• Exercise directions
Copy out the data from the line containing "text: 信贷产品、加工、运输、交易等全链条数据自动化采集 ->" to its last line, exactly. No pictures.

• Record extracts
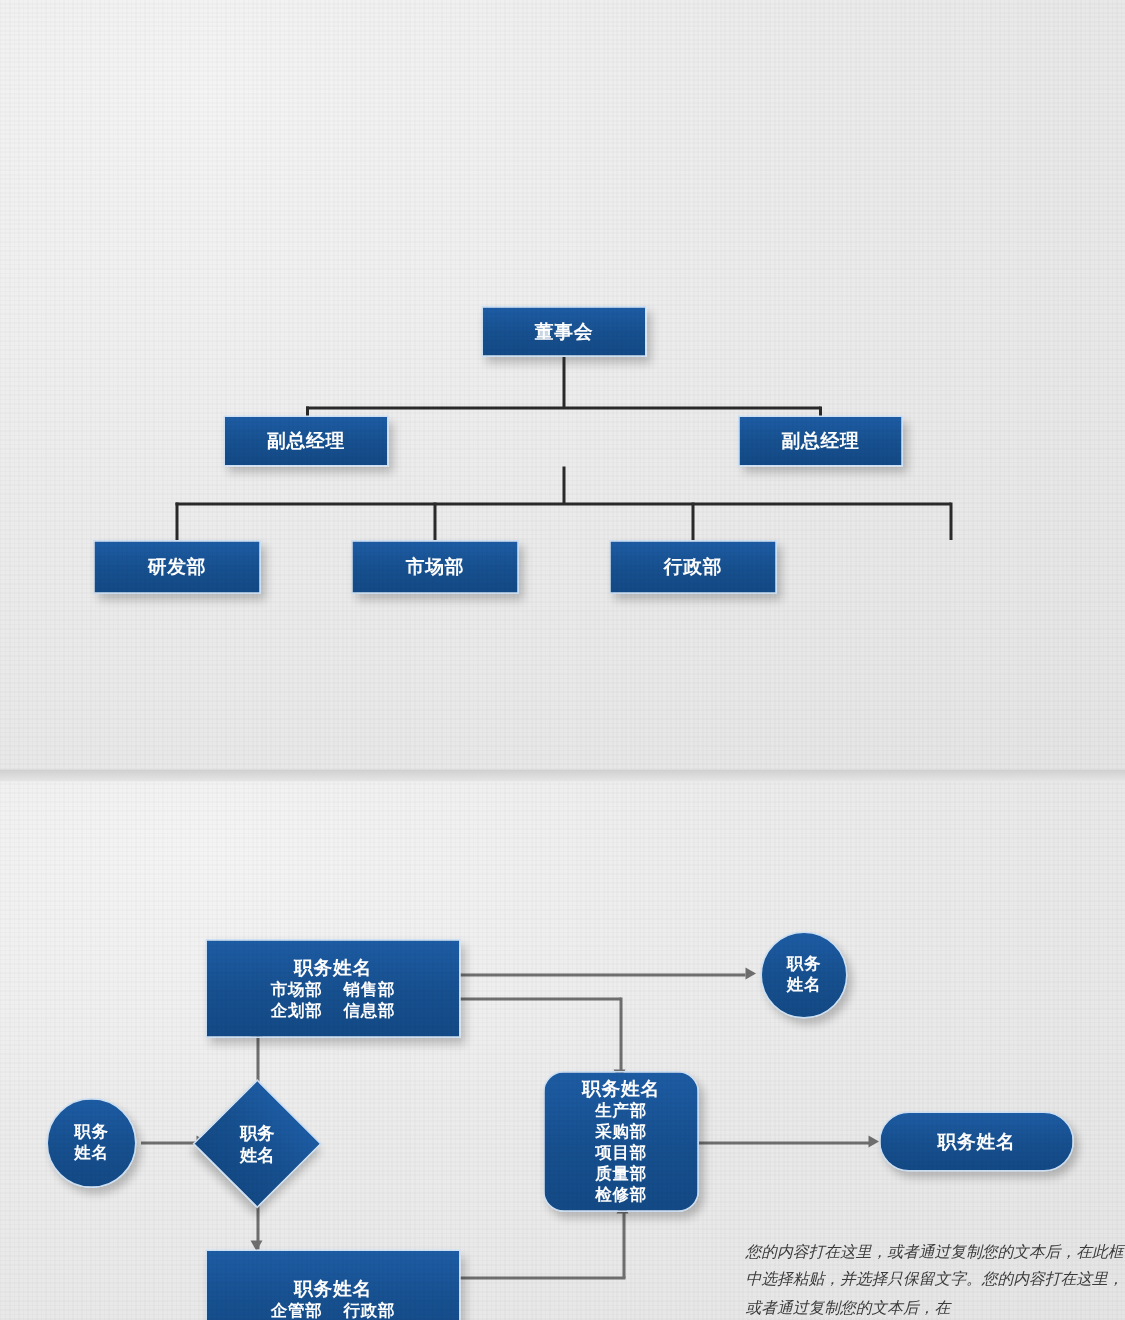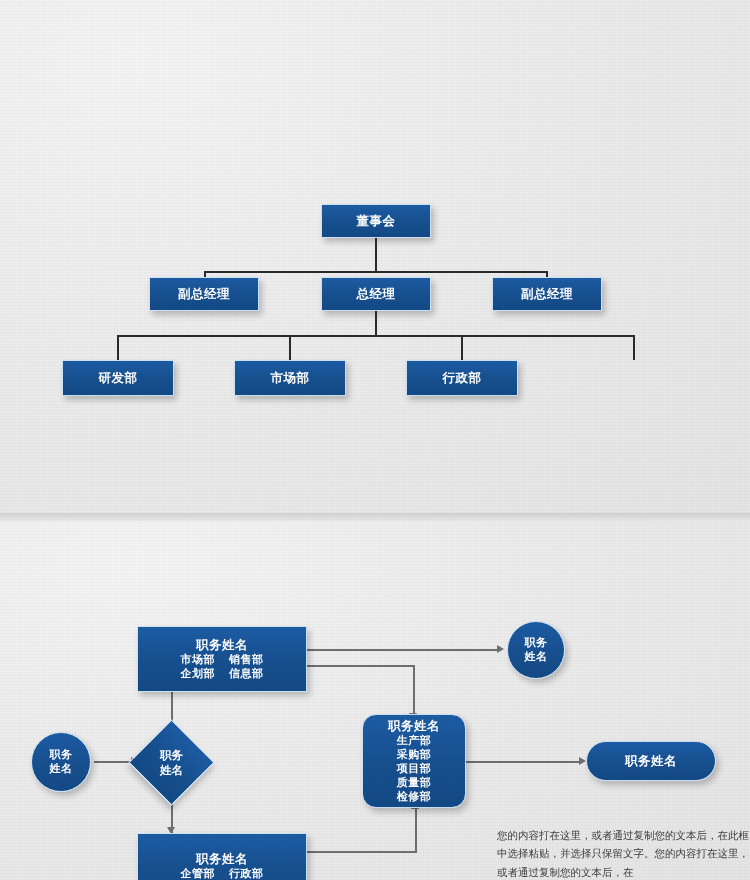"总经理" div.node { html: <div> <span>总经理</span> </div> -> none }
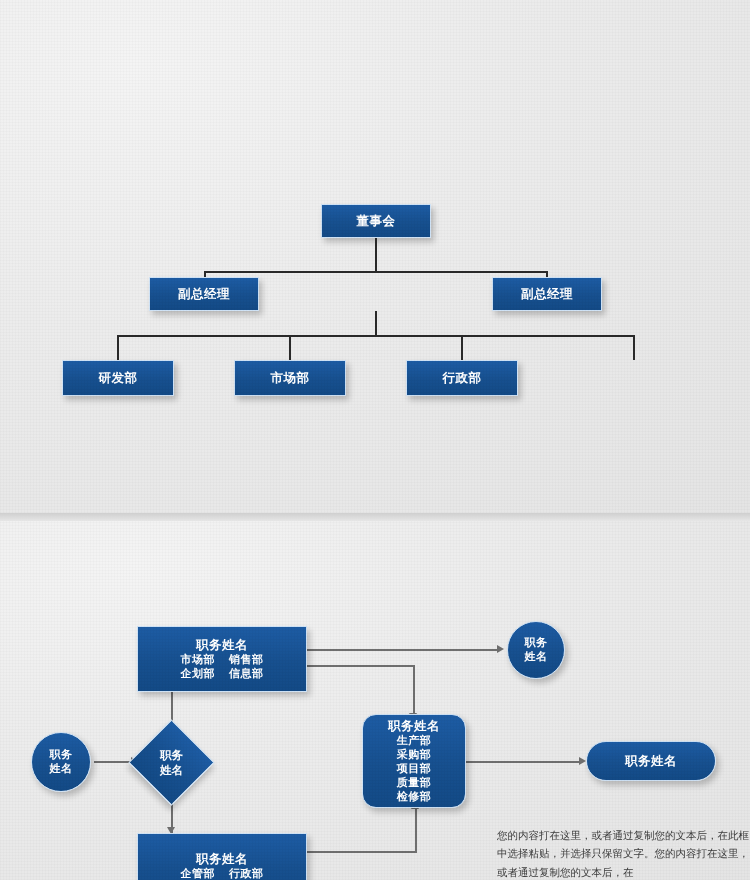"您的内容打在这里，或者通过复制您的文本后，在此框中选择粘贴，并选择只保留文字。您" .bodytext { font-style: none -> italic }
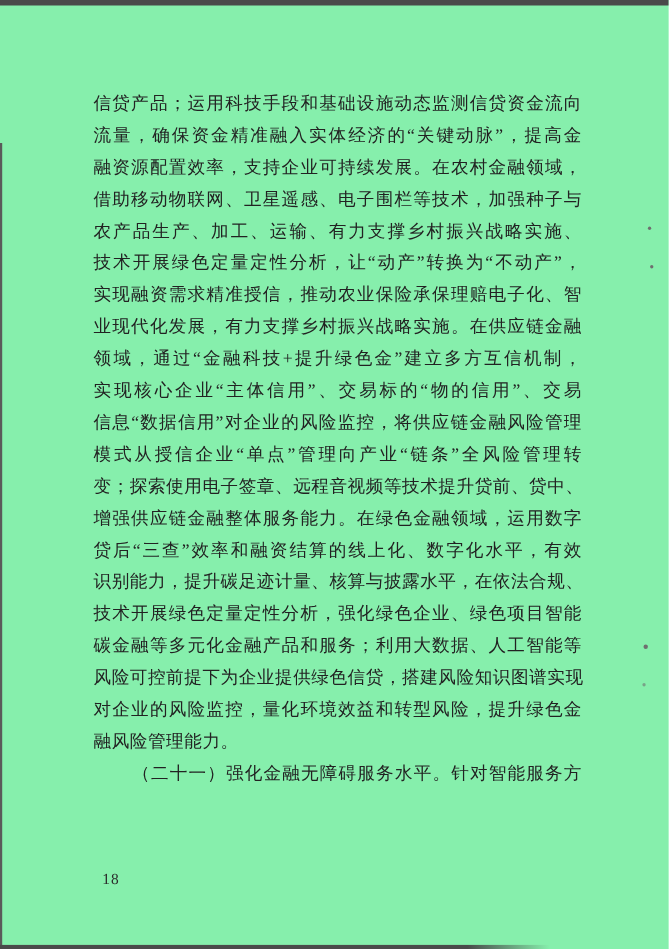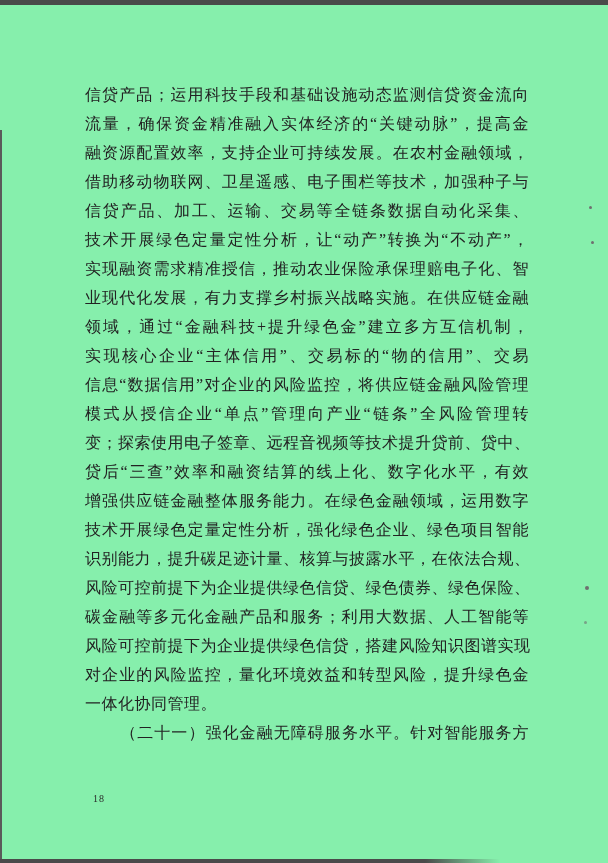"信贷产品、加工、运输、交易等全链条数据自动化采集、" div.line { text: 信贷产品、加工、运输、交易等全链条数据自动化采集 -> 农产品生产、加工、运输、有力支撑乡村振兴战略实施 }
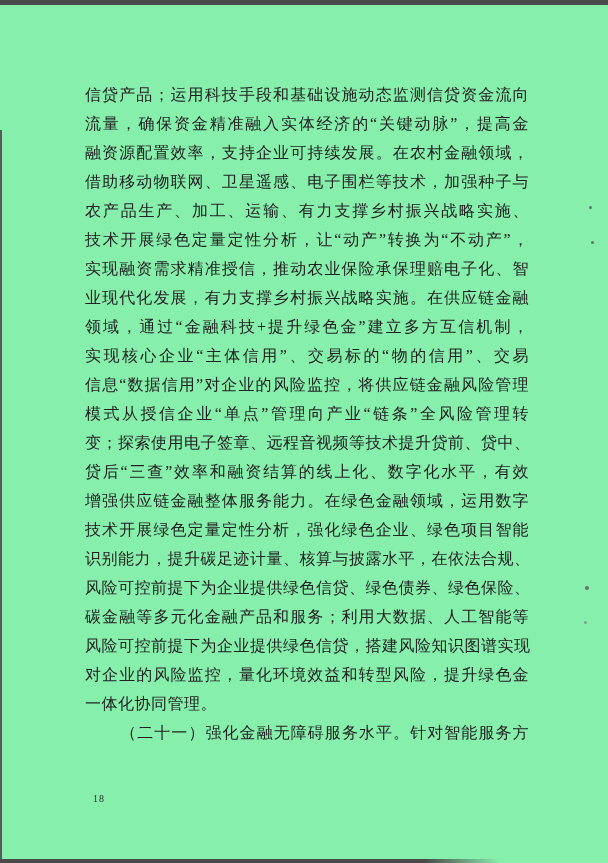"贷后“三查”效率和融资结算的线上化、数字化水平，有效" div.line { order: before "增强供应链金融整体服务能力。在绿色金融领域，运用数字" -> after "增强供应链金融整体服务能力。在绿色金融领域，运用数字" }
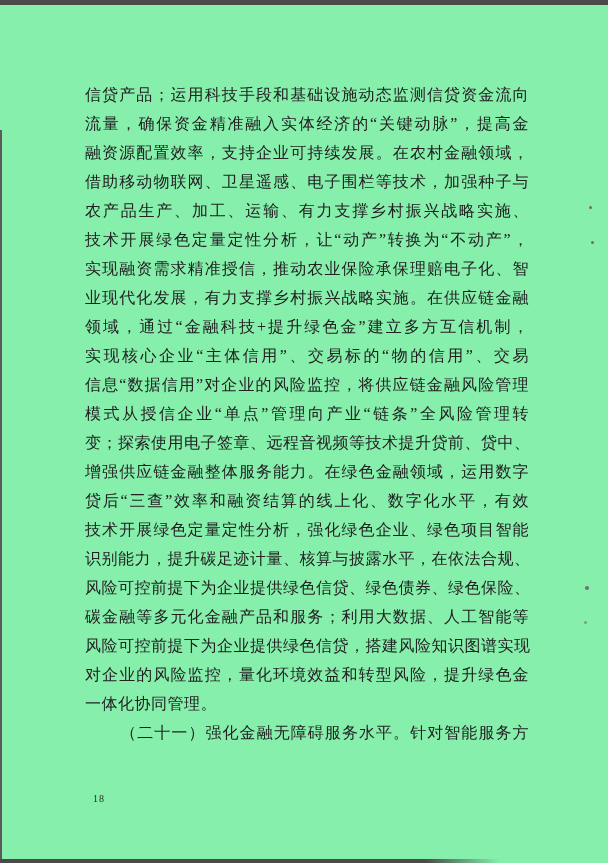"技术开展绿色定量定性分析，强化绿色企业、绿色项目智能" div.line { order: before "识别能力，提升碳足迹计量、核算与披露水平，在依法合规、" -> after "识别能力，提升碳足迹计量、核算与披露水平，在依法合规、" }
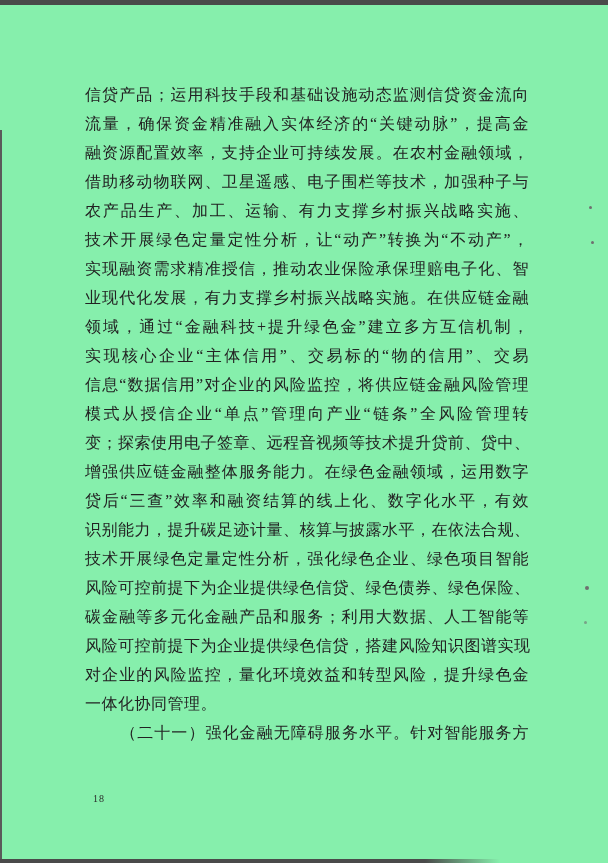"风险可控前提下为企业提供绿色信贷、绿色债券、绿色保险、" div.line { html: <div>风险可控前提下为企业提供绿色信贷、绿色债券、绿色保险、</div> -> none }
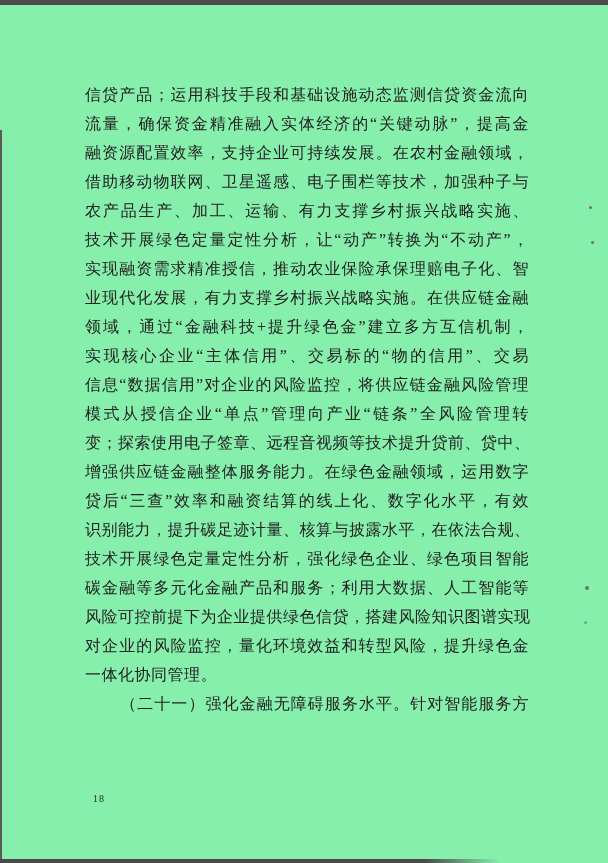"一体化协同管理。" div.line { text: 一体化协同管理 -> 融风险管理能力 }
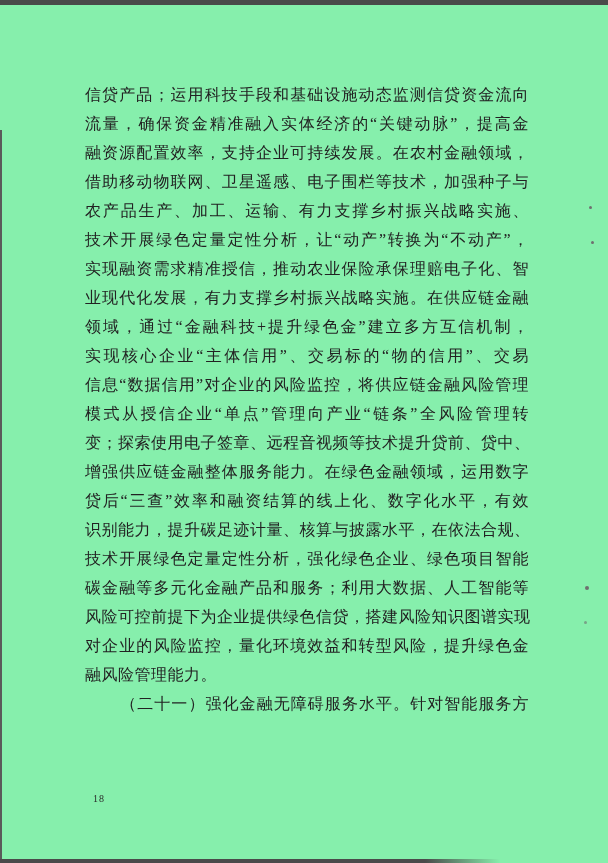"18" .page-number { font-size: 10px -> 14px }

• Answer to the exercise
"信贷产品、加工、运输、交易等全链条数据自动化采集、" div.line { text: 信贷产品、加工、运输、交易等全链条数据自动化采集 -> 农产品生产、加工、运输、有力支撑乡村振兴战略实施 }
"贷后“三查”效率和融资结算的线上化、数字化水平，有效" div.line { order: before "增强供应链金融整体服务能力。在绿色金融领域，运用数字" -> after "增强供应链金融整体服务能力。在绿色金融领域，运用数字" }
"技术开展绿色定量定性分析，强化绿色企业、绿色项目智能" div.line { order: before "识别能力，提升碳足迹计量、核算与披露水平，在依法合规、" -> after "识别能力，提升碳足迹计量、核算与披露水平，在依法合规、" }
"风险可控前提下为企业提供绿色信贷、绿色债券、绿色保险、" div.line { html: <div>风险可控前提下为企业提供绿色信贷、绿色债券、绿色保险、</div> -> none }
"一体化协同管理。" div.line { text: 一体化协同管理 -> 融风险管理能力 }
"18" .page-number { font-size: 10px -> 14px }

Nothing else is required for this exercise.